**Task instructions:** Copy out every line in the entries below that includes "Pangkat".

______________________________

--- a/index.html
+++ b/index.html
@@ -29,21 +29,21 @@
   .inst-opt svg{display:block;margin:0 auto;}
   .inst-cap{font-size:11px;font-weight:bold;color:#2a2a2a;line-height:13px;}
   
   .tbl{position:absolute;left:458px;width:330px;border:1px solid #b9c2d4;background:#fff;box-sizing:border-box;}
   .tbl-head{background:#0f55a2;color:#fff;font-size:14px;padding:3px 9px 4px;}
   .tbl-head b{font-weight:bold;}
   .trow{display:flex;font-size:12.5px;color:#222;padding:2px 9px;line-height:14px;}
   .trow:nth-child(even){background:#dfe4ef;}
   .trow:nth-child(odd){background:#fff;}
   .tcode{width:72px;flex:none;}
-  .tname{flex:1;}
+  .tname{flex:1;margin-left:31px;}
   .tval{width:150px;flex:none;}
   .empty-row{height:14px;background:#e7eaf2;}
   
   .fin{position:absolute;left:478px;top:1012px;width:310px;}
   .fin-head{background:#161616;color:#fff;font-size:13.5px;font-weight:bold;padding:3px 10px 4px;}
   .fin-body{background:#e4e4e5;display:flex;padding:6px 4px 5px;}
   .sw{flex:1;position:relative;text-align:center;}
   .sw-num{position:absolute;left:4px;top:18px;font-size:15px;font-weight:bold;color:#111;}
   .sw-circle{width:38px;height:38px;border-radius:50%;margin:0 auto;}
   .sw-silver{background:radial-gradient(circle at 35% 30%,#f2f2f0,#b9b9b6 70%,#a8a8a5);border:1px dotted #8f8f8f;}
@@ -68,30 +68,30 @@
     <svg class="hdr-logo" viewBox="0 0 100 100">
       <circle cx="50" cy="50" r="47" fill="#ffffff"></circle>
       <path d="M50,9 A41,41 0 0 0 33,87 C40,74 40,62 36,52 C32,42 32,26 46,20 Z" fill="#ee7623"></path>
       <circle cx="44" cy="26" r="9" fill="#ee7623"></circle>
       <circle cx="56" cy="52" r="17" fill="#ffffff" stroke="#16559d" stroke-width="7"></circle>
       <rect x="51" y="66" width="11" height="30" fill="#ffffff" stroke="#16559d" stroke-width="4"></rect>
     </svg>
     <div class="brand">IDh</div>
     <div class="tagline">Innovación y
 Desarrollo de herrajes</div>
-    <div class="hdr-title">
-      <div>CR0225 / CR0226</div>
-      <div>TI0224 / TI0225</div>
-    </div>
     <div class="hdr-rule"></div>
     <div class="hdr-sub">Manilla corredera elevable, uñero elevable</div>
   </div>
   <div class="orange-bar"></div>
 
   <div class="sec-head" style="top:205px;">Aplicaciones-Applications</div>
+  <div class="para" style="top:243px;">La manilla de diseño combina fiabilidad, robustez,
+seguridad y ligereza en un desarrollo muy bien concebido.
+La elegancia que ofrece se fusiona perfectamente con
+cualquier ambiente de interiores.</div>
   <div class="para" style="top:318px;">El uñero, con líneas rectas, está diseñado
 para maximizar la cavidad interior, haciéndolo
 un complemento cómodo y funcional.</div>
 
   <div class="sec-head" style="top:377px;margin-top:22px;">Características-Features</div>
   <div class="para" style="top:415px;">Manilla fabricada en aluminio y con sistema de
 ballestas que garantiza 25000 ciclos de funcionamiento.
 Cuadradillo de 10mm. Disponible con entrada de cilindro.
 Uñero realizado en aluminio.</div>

______________________________

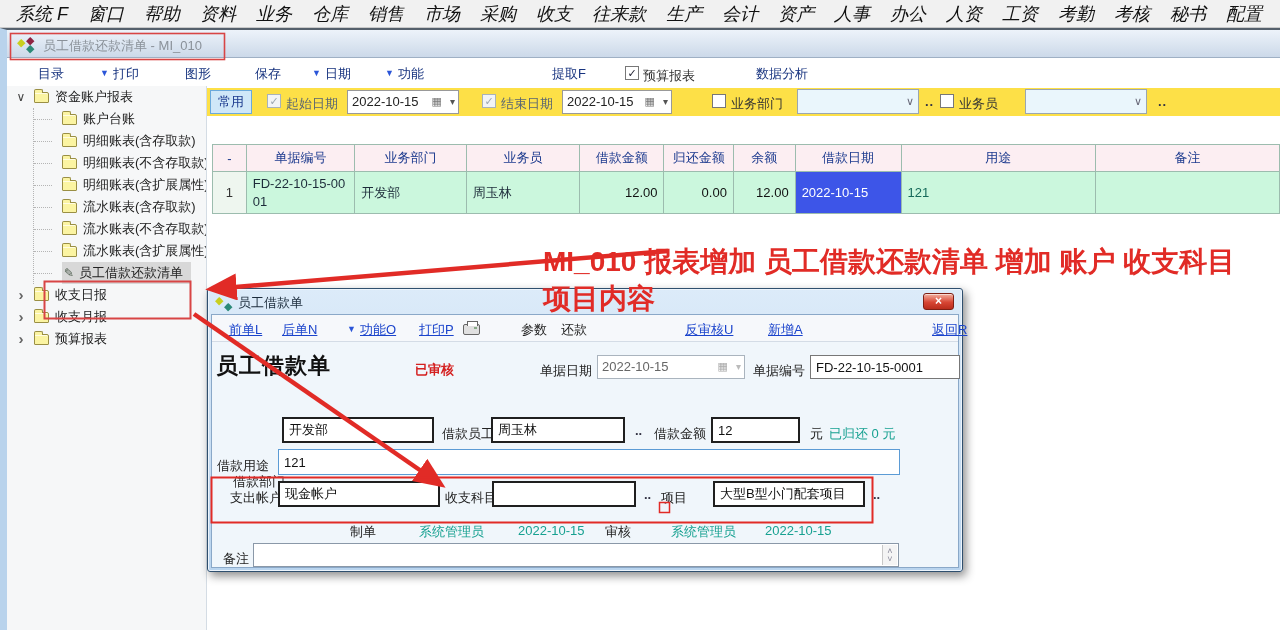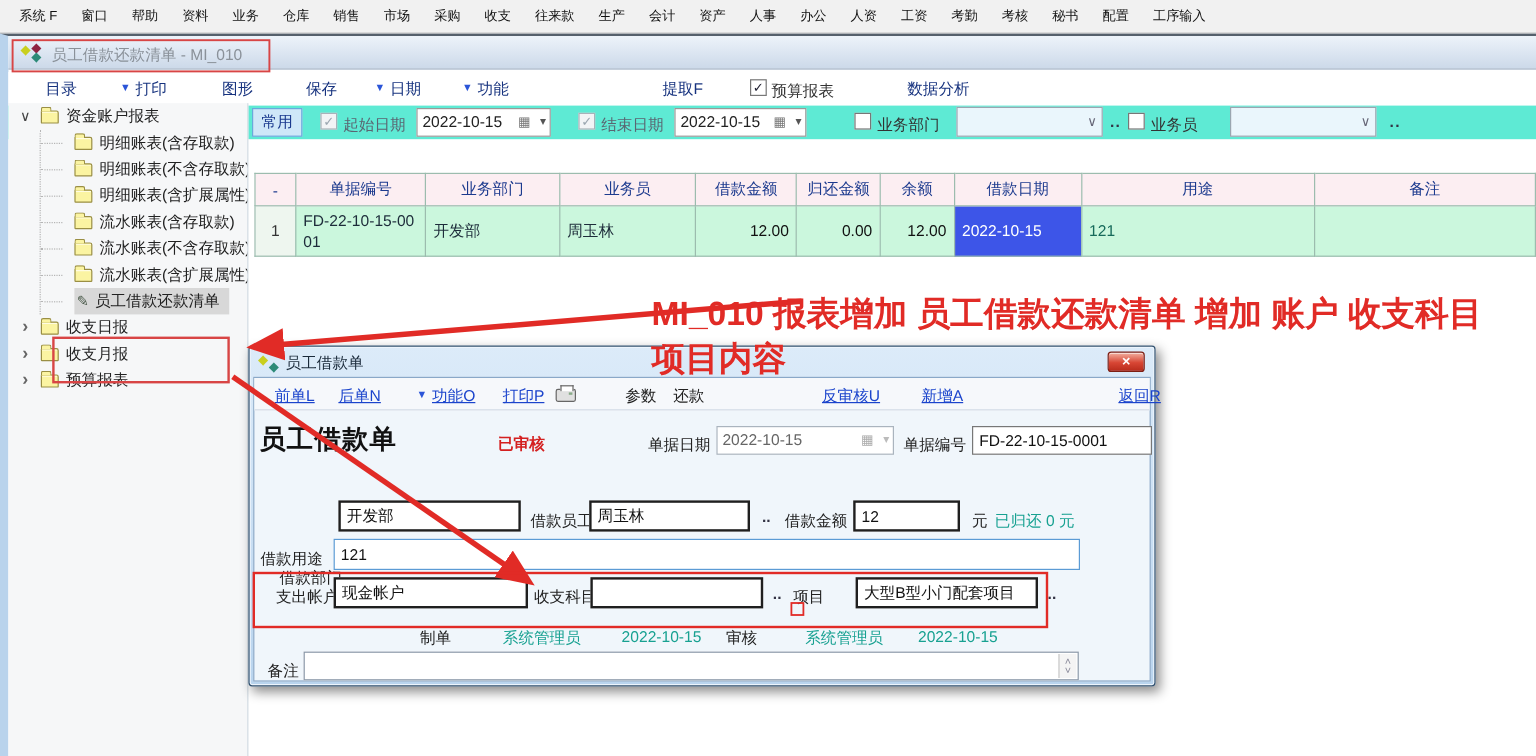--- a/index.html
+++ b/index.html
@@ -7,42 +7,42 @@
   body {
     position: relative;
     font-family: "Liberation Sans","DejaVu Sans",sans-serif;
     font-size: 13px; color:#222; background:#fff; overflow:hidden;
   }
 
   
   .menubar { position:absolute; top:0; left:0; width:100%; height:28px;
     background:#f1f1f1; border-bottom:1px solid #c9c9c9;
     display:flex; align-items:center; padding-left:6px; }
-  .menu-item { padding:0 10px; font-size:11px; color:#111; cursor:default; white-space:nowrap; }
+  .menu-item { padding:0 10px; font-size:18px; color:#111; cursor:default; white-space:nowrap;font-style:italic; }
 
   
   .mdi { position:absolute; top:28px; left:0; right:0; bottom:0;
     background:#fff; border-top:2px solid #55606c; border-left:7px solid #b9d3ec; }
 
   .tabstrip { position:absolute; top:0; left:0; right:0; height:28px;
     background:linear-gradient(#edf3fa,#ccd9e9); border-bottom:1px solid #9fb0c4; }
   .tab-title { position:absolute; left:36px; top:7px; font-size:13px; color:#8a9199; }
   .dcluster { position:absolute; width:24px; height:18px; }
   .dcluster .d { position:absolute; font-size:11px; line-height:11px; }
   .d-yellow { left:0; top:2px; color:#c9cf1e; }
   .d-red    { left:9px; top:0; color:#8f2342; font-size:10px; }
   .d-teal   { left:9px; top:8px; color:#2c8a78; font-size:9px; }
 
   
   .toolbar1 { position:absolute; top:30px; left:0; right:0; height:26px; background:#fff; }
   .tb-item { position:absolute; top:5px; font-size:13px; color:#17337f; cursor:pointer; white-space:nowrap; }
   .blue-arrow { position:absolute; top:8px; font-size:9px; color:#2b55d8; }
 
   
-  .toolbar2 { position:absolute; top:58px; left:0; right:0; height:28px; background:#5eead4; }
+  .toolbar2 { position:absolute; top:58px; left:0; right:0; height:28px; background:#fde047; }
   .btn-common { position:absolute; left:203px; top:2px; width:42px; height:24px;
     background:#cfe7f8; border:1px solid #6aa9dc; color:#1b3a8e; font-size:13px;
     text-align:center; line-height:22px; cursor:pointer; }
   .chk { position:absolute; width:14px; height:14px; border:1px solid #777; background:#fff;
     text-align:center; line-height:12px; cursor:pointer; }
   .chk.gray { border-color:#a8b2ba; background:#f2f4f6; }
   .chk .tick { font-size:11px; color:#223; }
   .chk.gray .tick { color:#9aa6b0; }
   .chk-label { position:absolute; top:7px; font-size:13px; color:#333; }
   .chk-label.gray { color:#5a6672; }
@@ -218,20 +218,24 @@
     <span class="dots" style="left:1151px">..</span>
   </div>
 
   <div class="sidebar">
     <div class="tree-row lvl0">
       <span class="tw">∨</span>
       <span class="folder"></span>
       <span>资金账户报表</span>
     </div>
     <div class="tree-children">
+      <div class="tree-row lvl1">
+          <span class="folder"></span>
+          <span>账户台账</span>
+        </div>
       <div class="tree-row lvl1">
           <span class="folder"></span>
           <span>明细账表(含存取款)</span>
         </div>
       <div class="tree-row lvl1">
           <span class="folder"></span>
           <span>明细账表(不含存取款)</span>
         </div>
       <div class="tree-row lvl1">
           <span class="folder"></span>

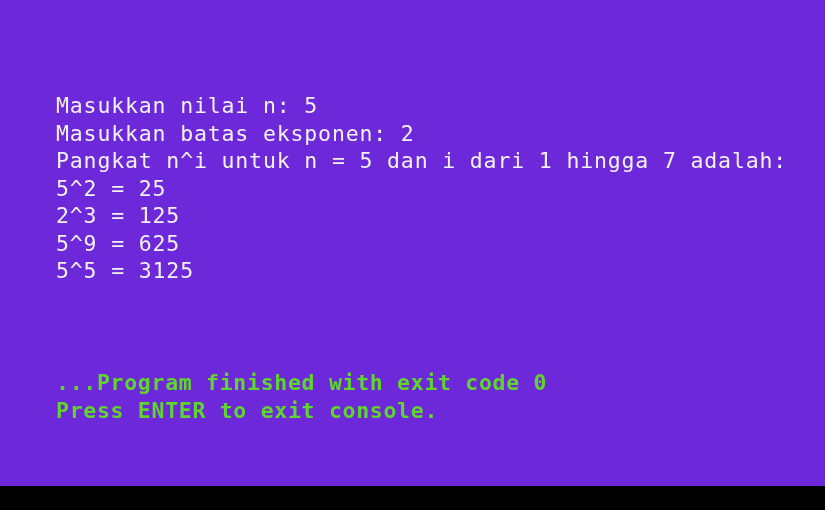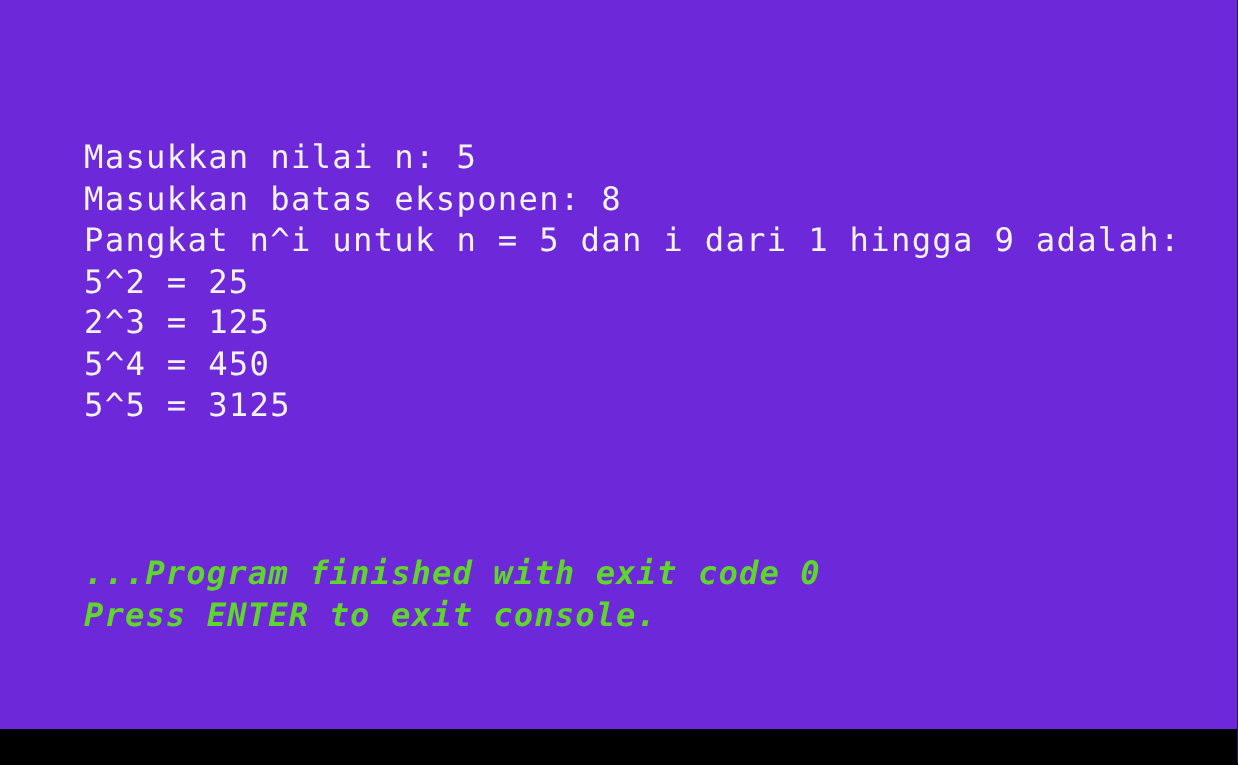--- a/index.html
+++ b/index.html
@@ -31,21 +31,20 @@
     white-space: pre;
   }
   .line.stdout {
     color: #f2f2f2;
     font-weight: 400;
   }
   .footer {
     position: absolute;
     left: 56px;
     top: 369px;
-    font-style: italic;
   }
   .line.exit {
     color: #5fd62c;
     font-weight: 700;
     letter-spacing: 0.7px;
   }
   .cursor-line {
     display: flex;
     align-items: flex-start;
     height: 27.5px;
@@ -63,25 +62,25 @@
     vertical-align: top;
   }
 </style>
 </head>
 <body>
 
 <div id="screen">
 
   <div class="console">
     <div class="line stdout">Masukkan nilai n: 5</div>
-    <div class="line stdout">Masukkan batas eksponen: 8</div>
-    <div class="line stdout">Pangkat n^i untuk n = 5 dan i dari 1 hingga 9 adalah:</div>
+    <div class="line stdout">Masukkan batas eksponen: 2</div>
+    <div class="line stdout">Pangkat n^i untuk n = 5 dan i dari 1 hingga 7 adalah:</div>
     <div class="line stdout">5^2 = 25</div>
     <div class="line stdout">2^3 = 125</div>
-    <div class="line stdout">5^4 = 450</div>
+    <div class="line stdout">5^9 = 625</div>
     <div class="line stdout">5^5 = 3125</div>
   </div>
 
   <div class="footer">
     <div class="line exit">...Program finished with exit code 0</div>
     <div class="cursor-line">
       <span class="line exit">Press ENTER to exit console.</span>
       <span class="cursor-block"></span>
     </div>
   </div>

______________________________

**Solution to this problem:**
-    <div class="line stdout">Pangkat n^i untuk n = 5 dan i dari 1 hingga 9 adalah:</div>
+    <div class="line stdout">Pangkat n^i untuk n = 5 dan i dari 1 hingga 7 adalah:</div>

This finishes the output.